Este hombre que al parecer preside un país, sufre la tara del exiliado. No por haber tenido que huir del país alguna vez por razón alguna. No precisamente. Se comporta a la manera de una persona exiliada. Como el señor Wakefield, protagonista del cuento de Nathaniel Hawthorne, que un buen día le dice a la mujer que debe viajar una semana por cuestiones de trabajo, que muy pronto estará de regreso, y casi sin proponérselo abre la puerta de su casa, camina poco más de una cuadra con una pequeña valija a cuestas, y se instala en la habitación de una casa de alquiler, a metros de la suya, durante veinte años, con el único propósito de observar la vida de su familia sin su presencia, sin su existencia. Sin poner en juego su responsabilidad.

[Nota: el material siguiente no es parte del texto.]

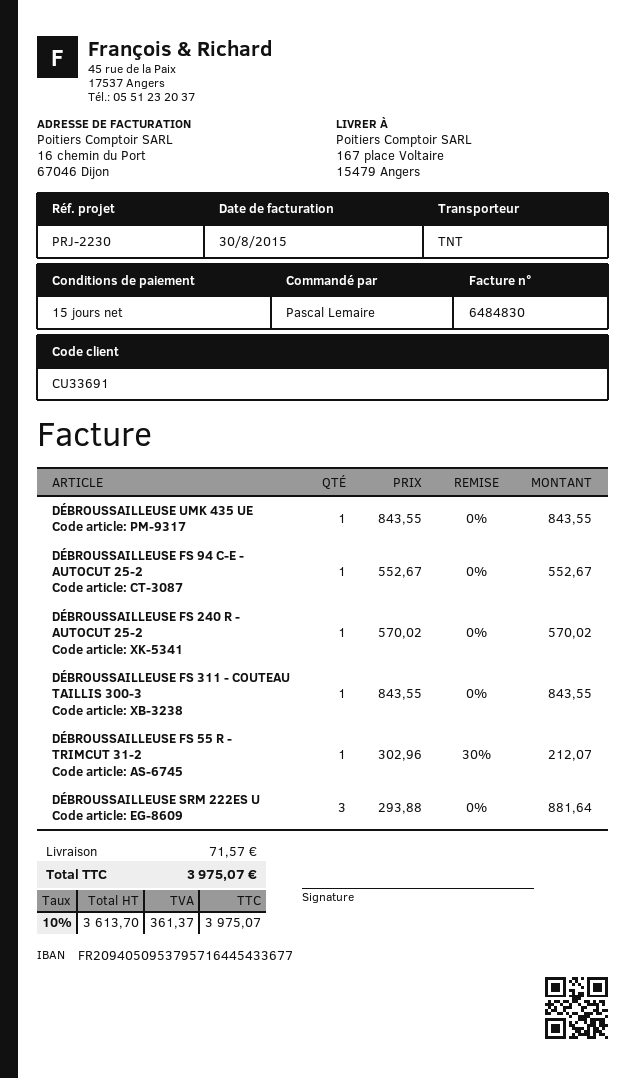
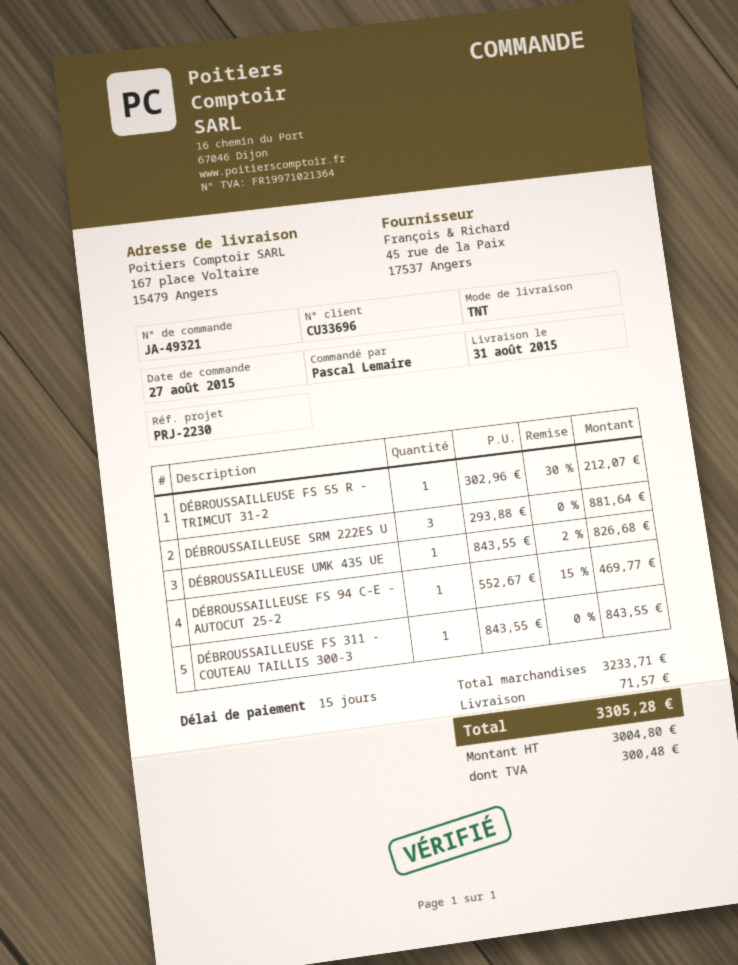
customer number: CU33691 -> CU33696
DÉBROUSSAILLEUSE UMK 435 UE: 1 x 843.55 = 843.55 -> 1 x 843.55 - 2% = 826.68
DÉBROUSSAILLEUSE FS 94 C-E - AUTOCUT 25-2: 1 x 552.67 = 552.67 -> 1 x 552.67 - 15% = 469.77
DÉBROUSSAILLEUSE FS 240 R - AUTOCUT 25-2: 1 x 570.02 = 570.02 -> none
net: 3613.70 -> 3004.80
tax: 361.37 -> 300.48
total: 3975.07 -> 3305.28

Borges, en una conferencia de 1952, dedicada a la obra de Hawthorne, describe al señor Wakefield como “un hombre sosegado, tímidamente vanidoso, egoísta, propenso a misterios pueriles, a guardar secretos insignificantes; un hombre tibio, de gran pobreza imaginativa y mental, pero capaz de largas y ociosas e inconclusas y vagas meditaciones; un marido constante, defendido por la pereza”.
En una de las últimas líneas del relato, escribe Hawthorne: “En fin, deseésmole a Wakefield buenas noches”.